→ **Data excerpts**:
* * *

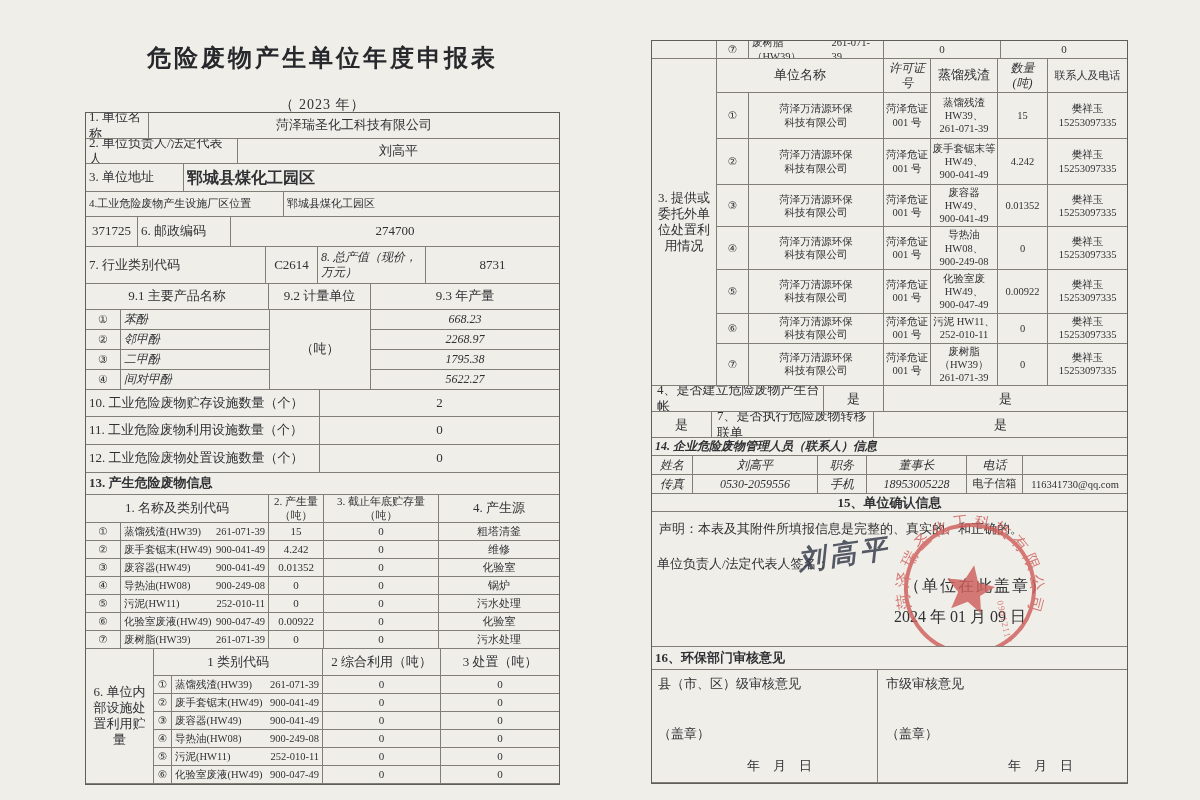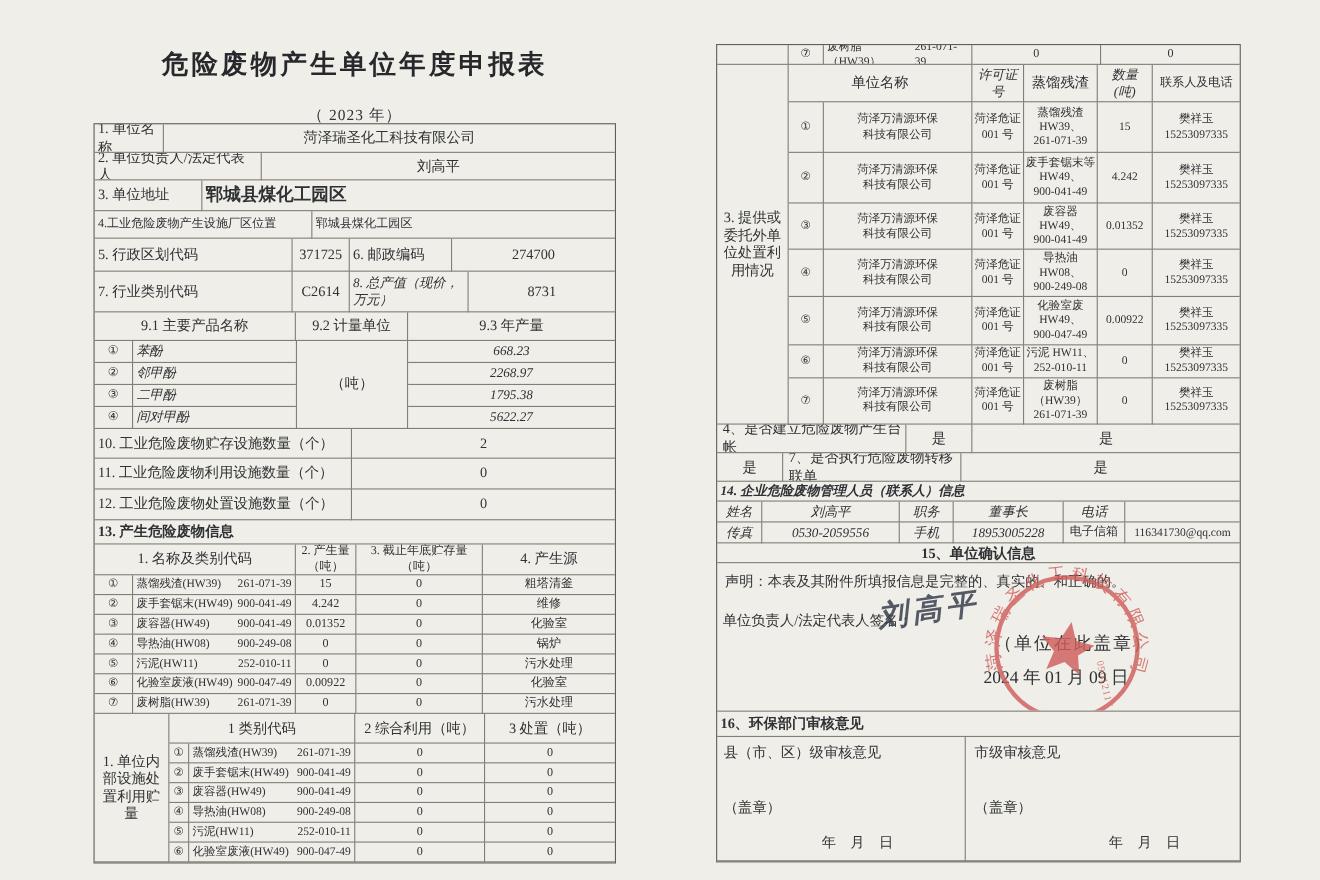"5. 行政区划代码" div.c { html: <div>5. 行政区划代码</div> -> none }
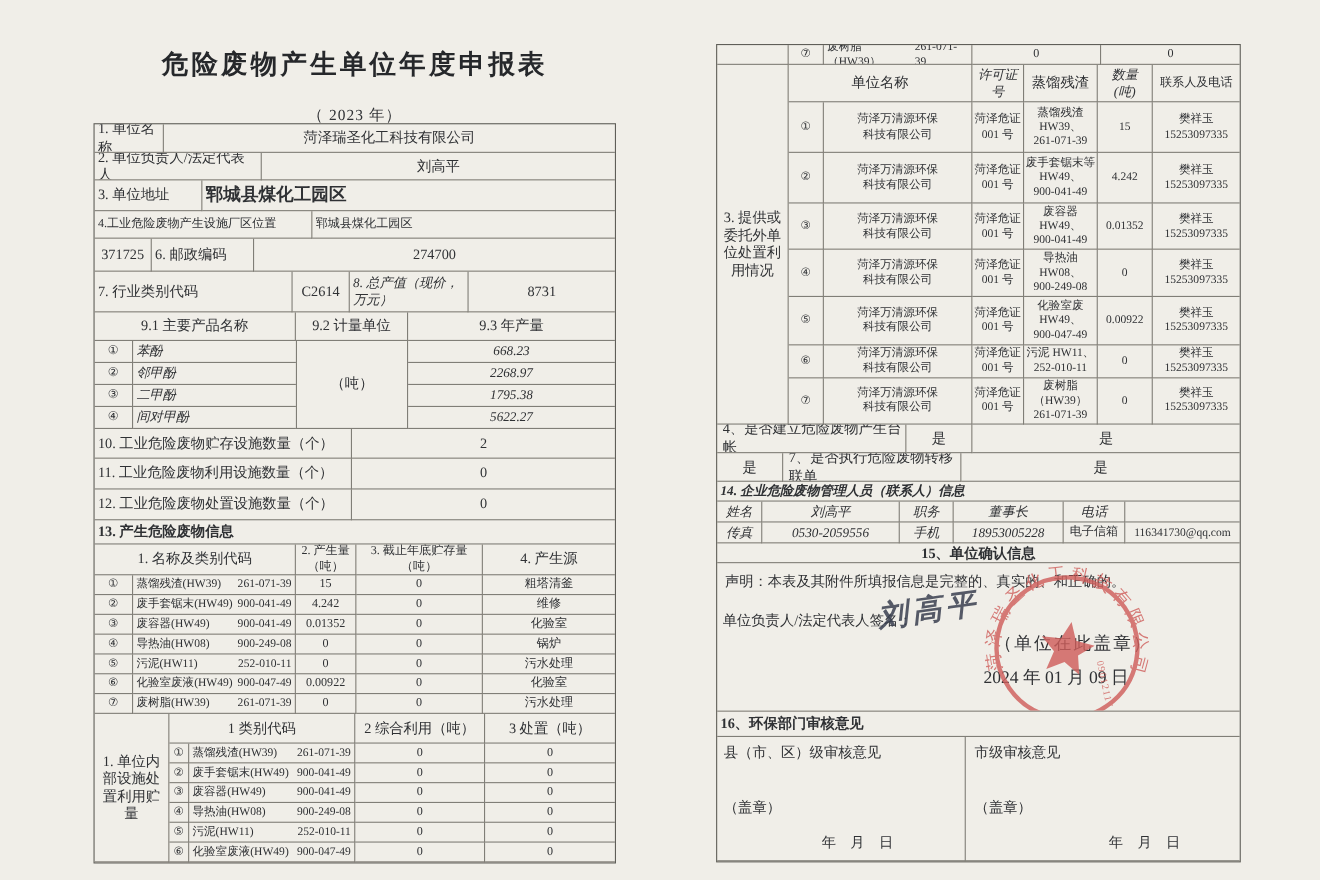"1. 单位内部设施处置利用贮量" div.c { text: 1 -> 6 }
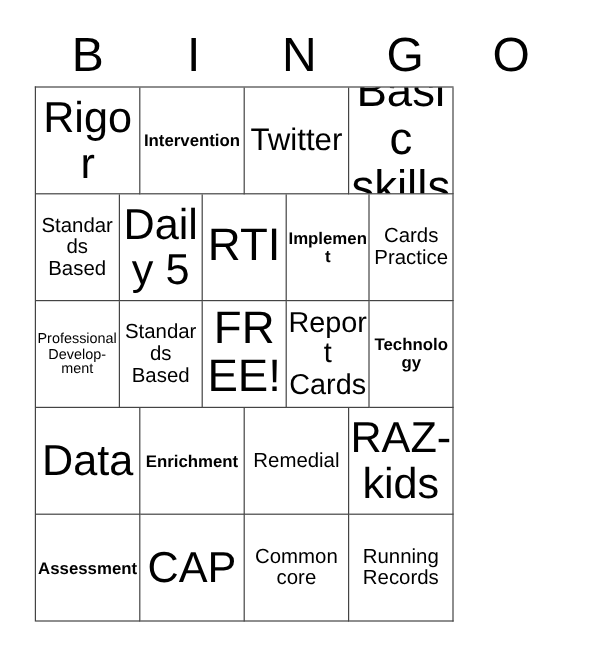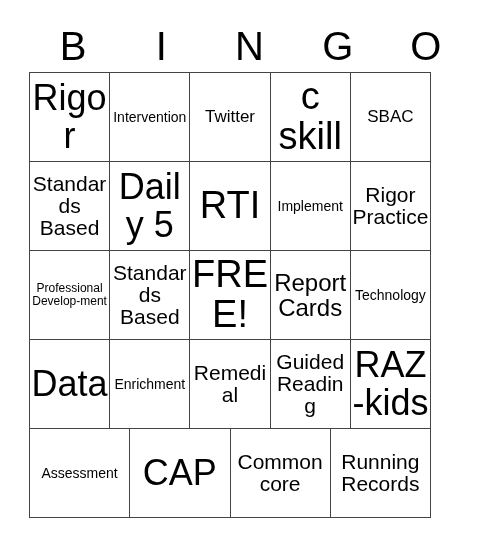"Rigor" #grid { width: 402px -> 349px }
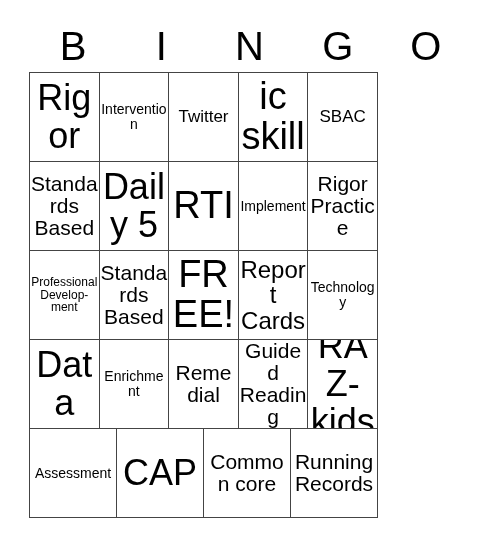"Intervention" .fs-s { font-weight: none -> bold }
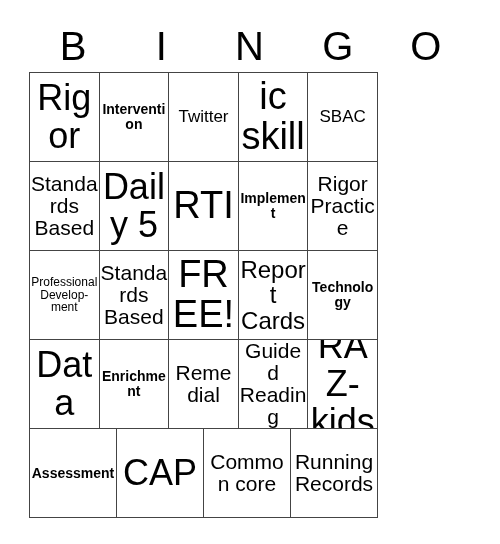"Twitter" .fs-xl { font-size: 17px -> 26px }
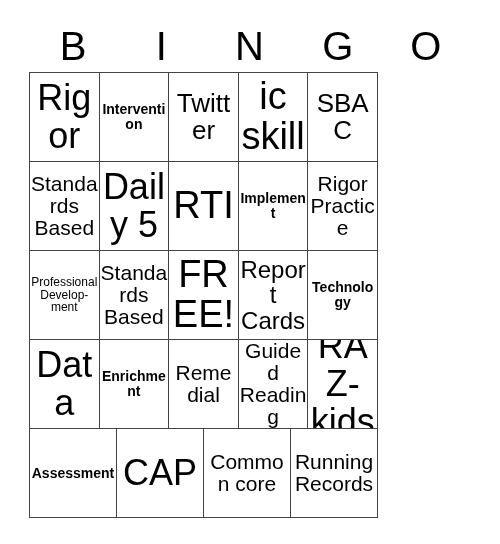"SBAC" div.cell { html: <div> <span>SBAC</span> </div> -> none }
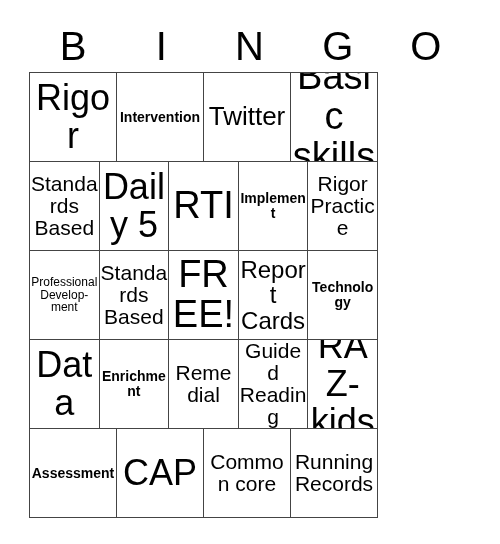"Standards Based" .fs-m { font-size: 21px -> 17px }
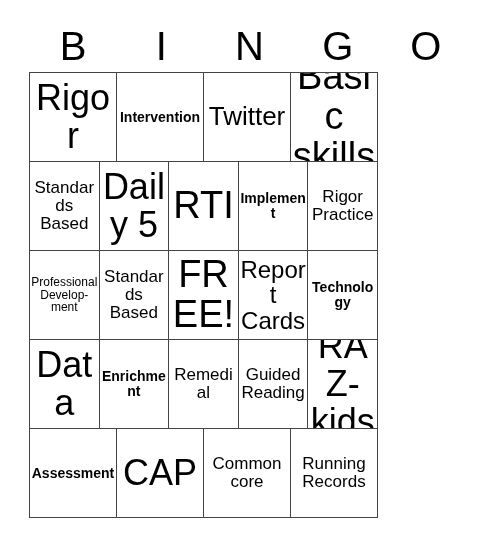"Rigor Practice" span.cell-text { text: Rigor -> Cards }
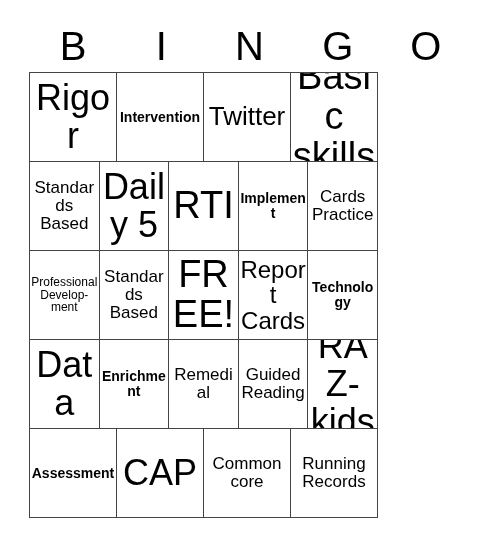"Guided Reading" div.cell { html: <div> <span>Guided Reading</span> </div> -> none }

* * *

→ **Task statement**: Retype each line above exactly. Leave the images out.

→ **Output for this task**:
"5. 行政区划代码" div.c { html: <div>5. 行政区划代码</div> -> none }
"1. 单位内部设施处置利用贮量" div.c { text: 1 -> 6 }
"Rigor" #grid { width: 402px -> 349px }
"Intervention" .fs-s { font-weight: none -> bold }
"Twitter" .fs-xl { font-size: 17px -> 26px }
"SBAC" div.cell { html: <div> <span>SBAC</span> </div> -> none }
"Standards Based" .fs-m { font-size: 21px -> 17px }
"Rigor Practice" span.cell-text { text: Rigor -> Cards }
"Guided Reading" div.cell { html: <div> <span>Guided Reading</span> </div> -> none }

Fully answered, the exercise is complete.